The conflict has pit Russia against the United States and its European allies in a standoff reminiscent of the Cold War. Tiny Georgia, whose U.S.-educated president is an enthusiastic friend of the Bush administration, has been overrun by a Russian military that appears determined to re-establish its authority in a region once controlled by the Soviet empire.
In Washington, Defense Secretary Robert Gates said that the United States and its European allies were considering "a broad menu" of possible penalties for Russia, including blocking Moscow from membership in the World Trade Organization. Admitting Georgia into the North Atlantic Treaty Organization — a move that Russia strongly opposes — also remained "on the table," Gates said.
"I think that one of the consequences of what Russia has done, frankly, is to make all of their neighbors very apprehensive," Gates said. "Those in the near abroad, those in Eastern Europe and others who had experience with the Soviet Union in the bad old days ... they've seen some familiar behavior here and they don't like it."

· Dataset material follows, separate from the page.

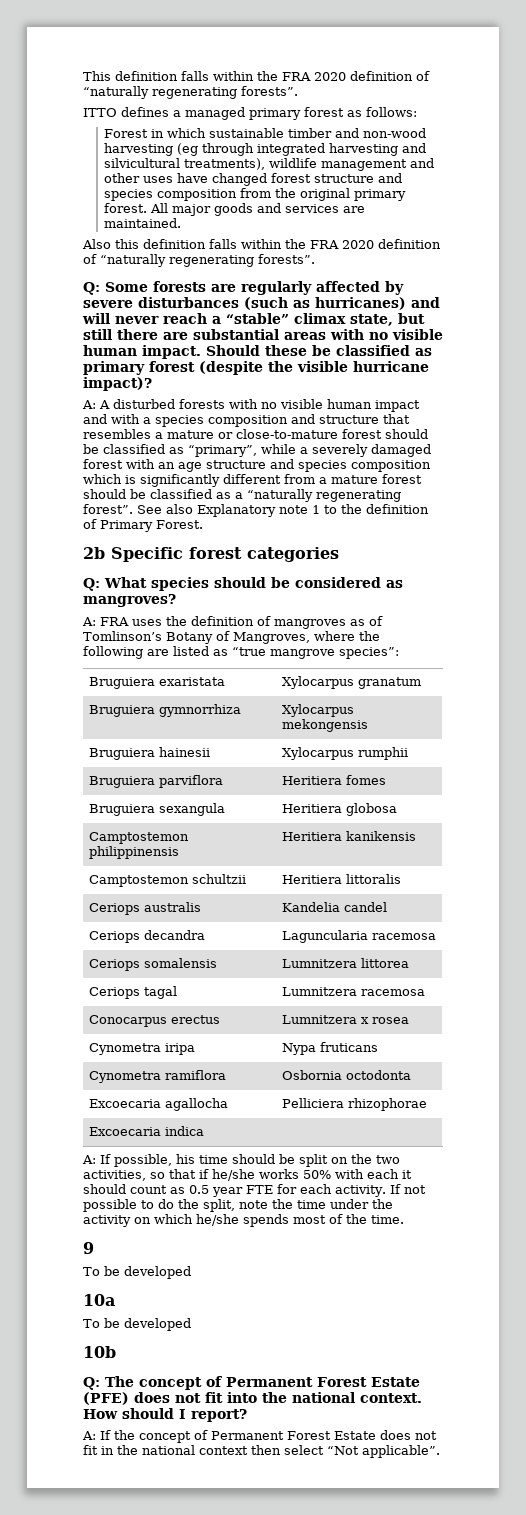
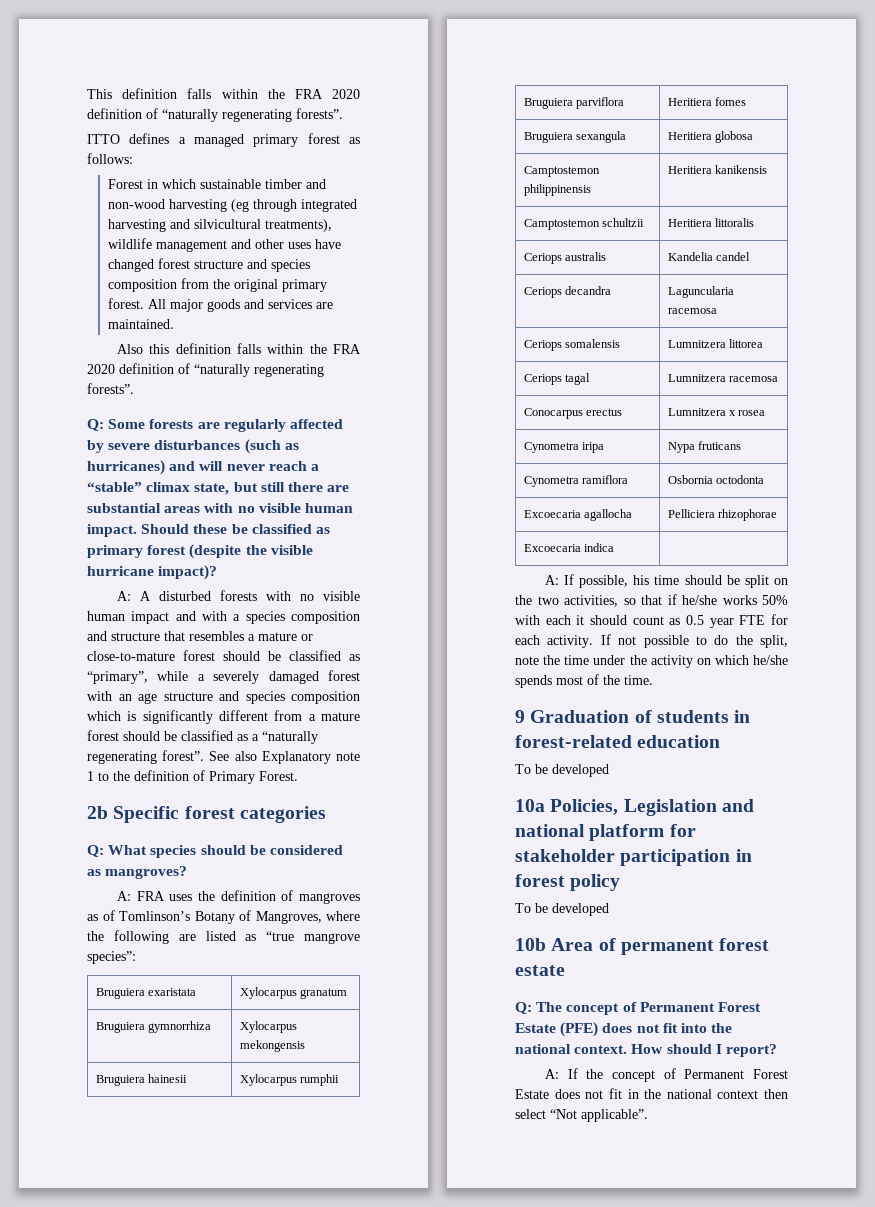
[83,1266,191,1279] [83,1294,115,1306] // To be developed // 10a -> [530,710,751,723] [515,735,721,748] [515,764,609,777] [515,799,754,816] [515,824,696,841] [515,849,752,866] [515,874,621,891] Graduation of students in forest-related education // To be developed // 10a Policies, Legislation and national platform for stakeholder participation in forest policy
(116, 1352) none -> [551,938,770,955] [515,965,565,976] Area of permanent forest estate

Speaking on "Fox News Sunday," Secretary of State Condoleezza Rice said of Medvedev: "Yet again the Russian president has given his word. This time I hope he'll honor it."
The Russian state news agency Itar-Tass reported that Russia had begun "a partial withdrawal" of some troops from South Ossetia. But Russian forces remained in control of Georgia's main east-west highway and had access to the strategic Black Sea port of Poti.
In Zugdidi, a Georgian town about five miles south of Abkhazia, about two dozen Russian military trucks rumbled down the main road shortly after 9 a.m. The trucks appeared to be empty and headed in the direction of Poti, leading residents to speculate that the Russians were resupplying themselves with military equipment.
The regional police headquarters in Zugdidi remained occupied by Russian forces, with several tanks parked around the building and uniformed soldiers peering out from fourth-floor windows. An adjacent government building that residents said Saakashvili once used as a temporary residence was also surrounded by Russian tanks.
One Georgian police officer, who would not give his name, insisted that police controlled the town but added, "The Russians can move wherever they like."
A United Nations official in Zugdidi, which lies inside a U.N.-monitored buffer zone, said that Russia could be building up an arsenal inside Abkhazia and the buffer zone before pulling back its forces.
"It's a window for them to leave things behind," said the official, who requested anonymity because he wasn't authorized to speak publicly.
Lela Darsalia, a hair salon owner, said that she hoped Russia would pull back its forces and return Abkhazia to Georgian control. But Darsalia said she was alarmed by the comments of Russian Foreign Minister Sergei Lavrov, who said Saturday that Russia would take "as much (time) as is needed" to withdraw its military units.
"Lavrov has said Russia will do whatever they want," said Darsalia, 36. "That is what worries us. We don't trust them."